For Fath, part of the solution and a springboard into the 21st century was the proposed CA/CMA merger. It seemed a radical idea, but one he was willing to embrace. From an old-school CA, the willingness to accept such extraordinary change is quite something, he agrees. Although, as a past president of the Edmonton chapter of the Society of Industrial and Management Accountants, now the CMA, his concern over the hegemony of the CA gold-standard may not have been as great as his contemporaries’. "The issue was customer satisfaction, putting a united front for the accounting profession to clients and the kind of controls and competitive advantage over other professions the merger hoped to provide," he says. "Instead, it came down to pride and ego. They just couldn’t get agreement that there could be any equivalent to the CA."

That such a radical change could be contemplated crystallizes for Fox the extraordinary transformation of the profession since the 1930s. "The only thing that’s remained the same in all this time," he says, "is that a debit is a debit and a credit a credit. If I didn’t take about five courses a year, I’d be totally out of it. I sure wish I’d be around for a while longer to see what else is in store for the profession."

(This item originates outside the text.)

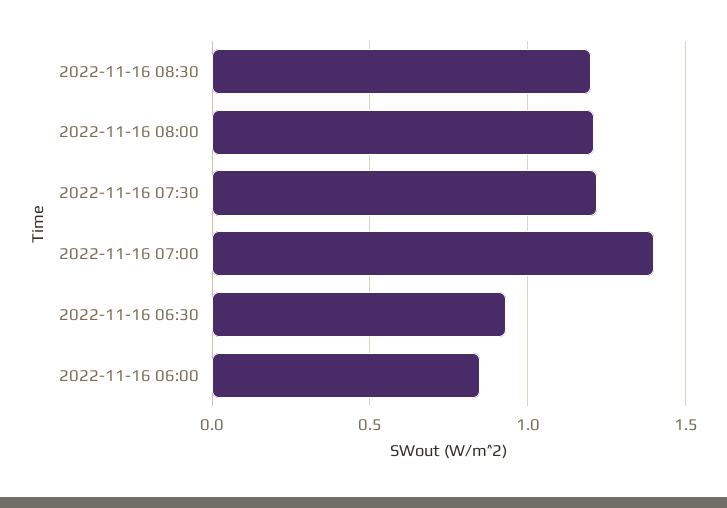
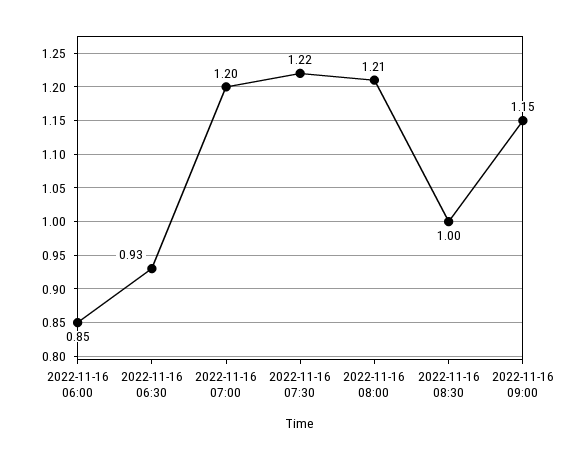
2022-11-16 08:30: 1.2 -> 1
2022-11-16 07:00: 1.4 -> 1.2
2022-11-16 09:00: none -> 1.15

Fox, like the others, has no immediate plans to retire. "Accounting is really a hobby for me now; besides, I have no other talents," he says. "I can’t imagine what I’d do." Fath’s wife of 61 years, Mary, supports her husband’s decision to keep working. "It’s a good thing that he keeps actively involved in business and community," she says. "It’s important to remain active, to read and keep abreast of changes in the world."

"A person has to have a place to go and has to have commitments," agrees Burke. "As long as you are in a position to provide the expertise clients require and clients are satisfied with your advice and performance, it becomes a matter of service to yourself and your clients." He enjoys the workplace interactions with the "young people" who work at Burke Cantor, and as he puts it: "I enjoy the association with younger people who are interested in the accounting field."

Pope also sees his work as a special calling, as well as a reason for his continued longevity. "Accounting is a unique profession," he says, "in that, at our age, a lot of clients become trusted friends and you feel obliged to continue to guide them. People do start to deteriorate, and they rely that much more on you. It’s hard to let go."